___ MATERIAL PROVIDED
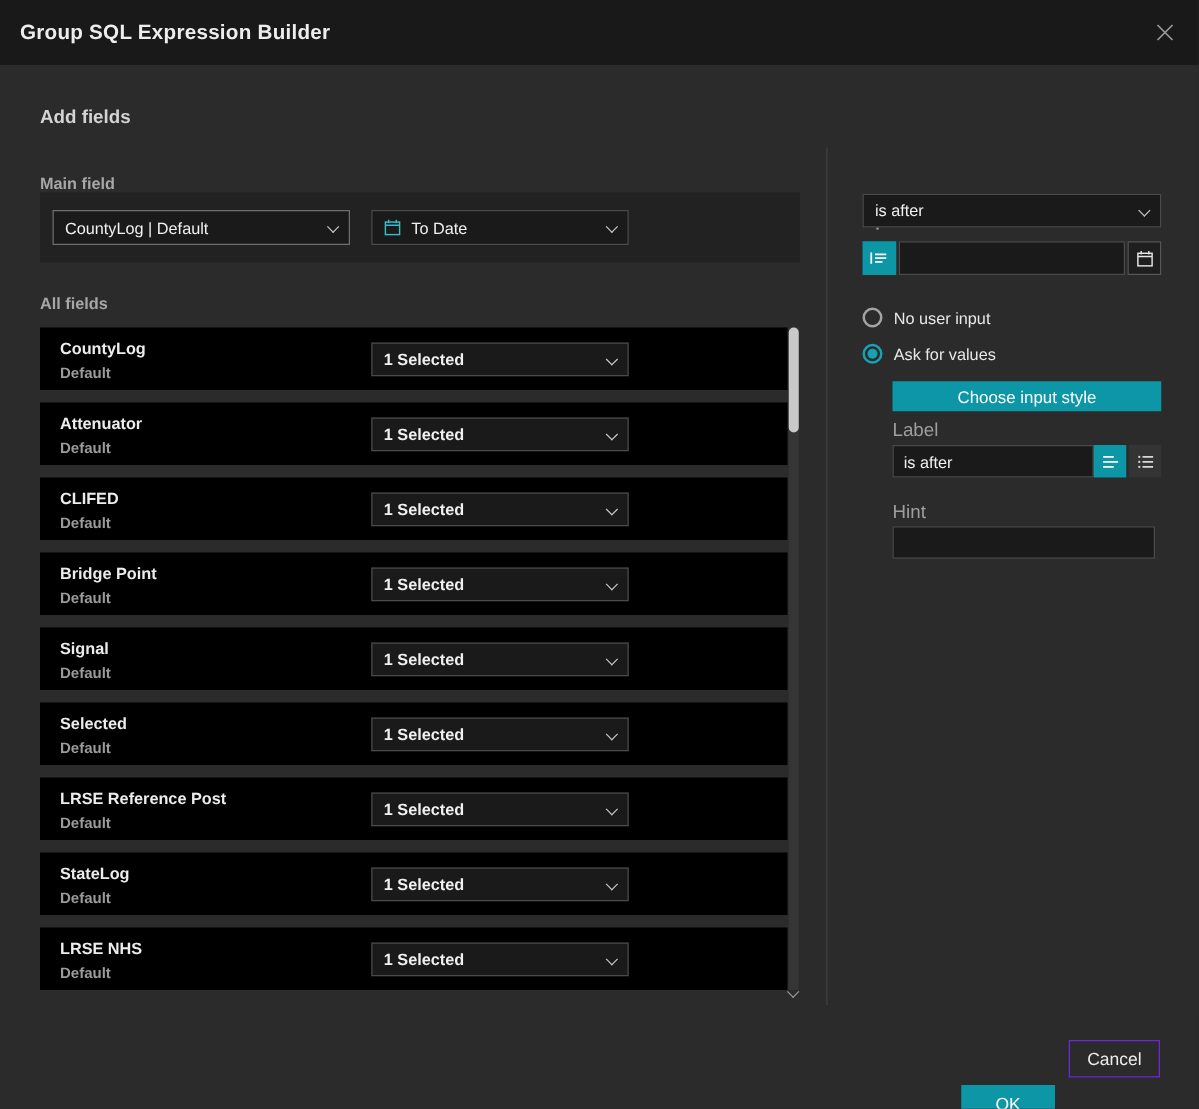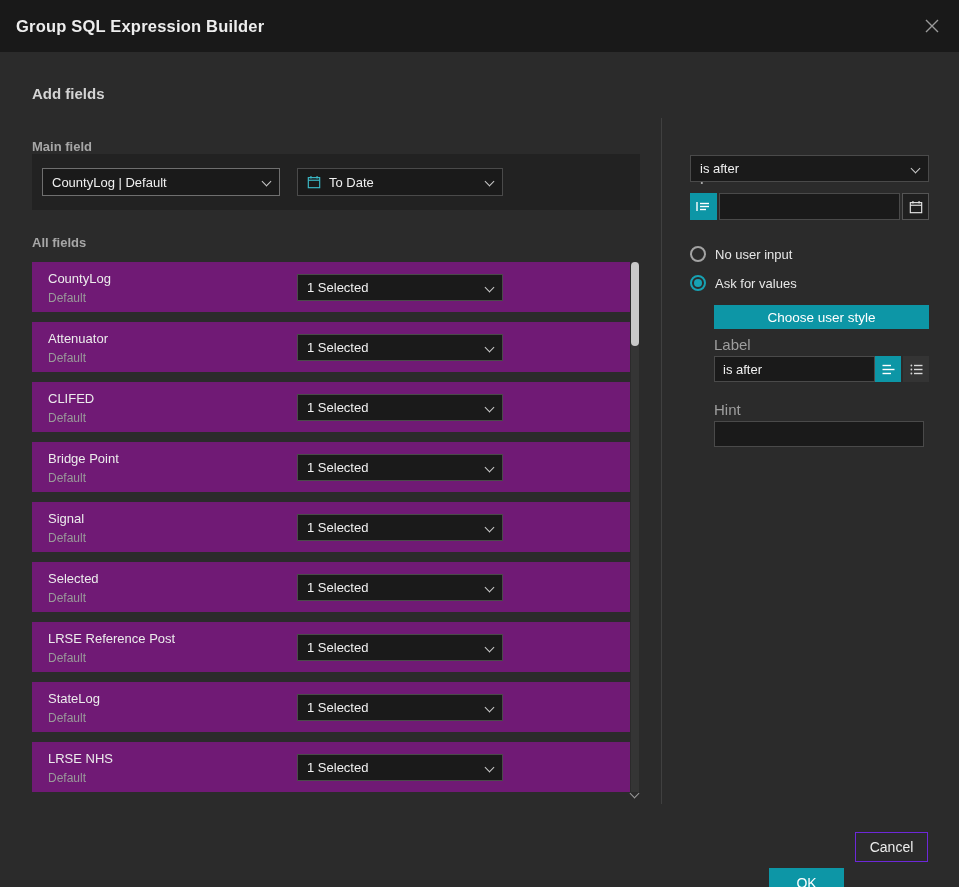--- a/index.html
+++ b/index.html
@@ -52,7 +52,7 @@
 
   
   .main-field-panel { left:32px; top:154px; width:608px; height:56px; background:#222222; }
-  .field-row { left:32px; width:598px; height:50px; background:#701a75; }
+  .field-row { left:32px; width:598px; height:50px; background:#000000;font-weight:bold; }
   .field-name { position:absolute; left:16px; top:9px; font-size:13px; color:#ececec; }
   .field-sub  { position:absolute; left:16px; top:29px; font-size:12px; color:#9a9a9a; }
   .row-select { position:absolute; left:265px; top:12px; width:206px; height:27px; }

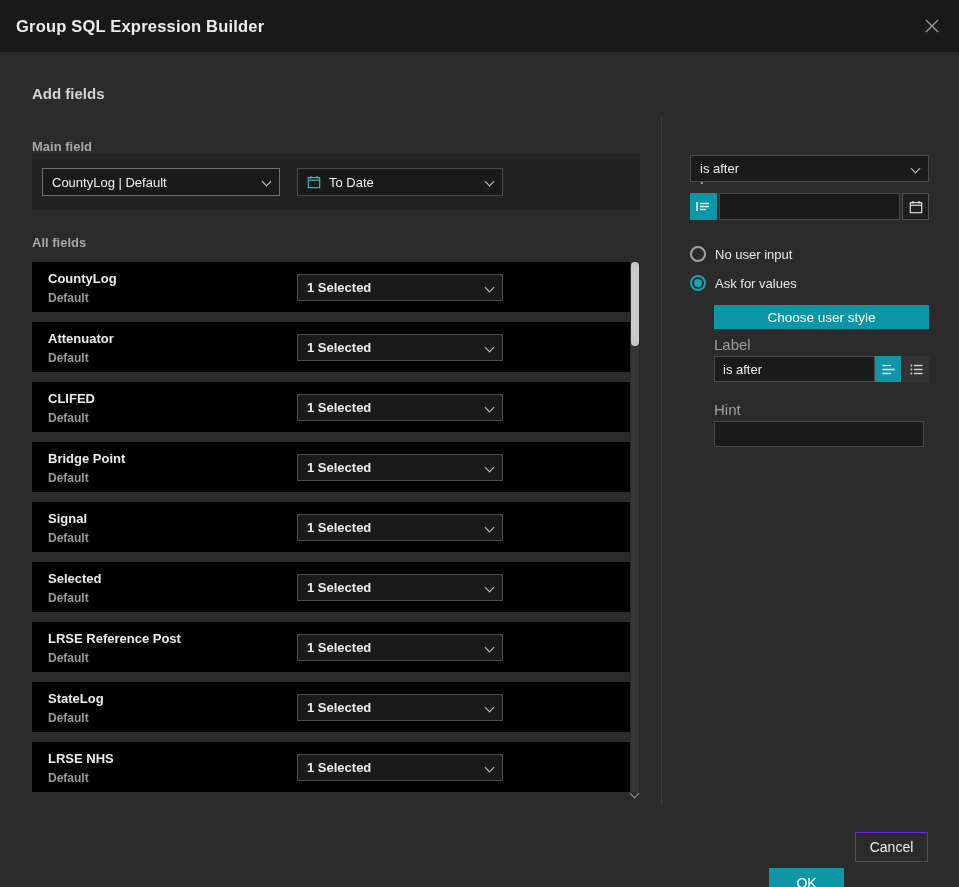--- a/index.html
+++ b/index.html
@@ -242,7 +242,7 @@
 <div class="radio-outer checked" style="left:690px; top:275px;"></div>
 <div class="radio-label" style="left:715px; top:276px;">Ask for values</div>
 
-<div class="btn btn-primary abs" style="left:714px; top:305px; width:215px; height:24px;">Choose user style</div>
+<div class="btn btn-primary abs" style="left:714px; top:305px; width:215px; height:24px;">Choose input style</div>
 
 <div class="abs caption" style="left:714px; top:336px;">Label</div>
 <input class="text-input abs" style="left: 714px; top: 356px; width: 161px; height: 26px;" value="is after">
______
▶ WHAT YOU NEED TO DO: Your reply is the full set of entries reproduced exactly, with images omitted.

▶ YOUR SOLUTION:
--- a/index.html
+++ b/index.html
@@ -52,7 +52,7 @@
 
   
   .main-field-panel { left:32px; top:154px; width:608px; height:56px; background:#222222; }
-  .field-row { left:32px; width:598px; height:50px; background:#701a75; }
+  .field-row { left:32px; width:598px; height:50px; background:#000000;font-weight:bold; }
   .field-name { position:absolute; left:16px; top:9px; font-size:13px; color:#ececec; }
   .field-sub  { position:absolute; left:16px; top:29px; font-size:12px; color:#9a9a9a; }
   .row-select { position:absolute; left:265px; top:12px; width:206px; height:27px; }

--- a/index.html
+++ b/index.html
@@ -242,7 +242,7 @@
 <div class="radio-outer checked" style="left:690px; top:275px;"></div>
 <div class="radio-label" style="left:715px; top:276px;">Ask for values</div>
 
-<div class="btn btn-primary abs" style="left:714px; top:305px; width:215px; height:24px;">Choose user style</div>
+<div class="btn btn-primary abs" style="left:714px; top:305px; width:215px; height:24px;">Choose input style</div>
 
 <div class="abs caption" style="left:714px; top:336px;">Label</div>
 <input class="text-input abs" style="left: 714px; top: 356px; width: 161px; height: 26px;" value="is after">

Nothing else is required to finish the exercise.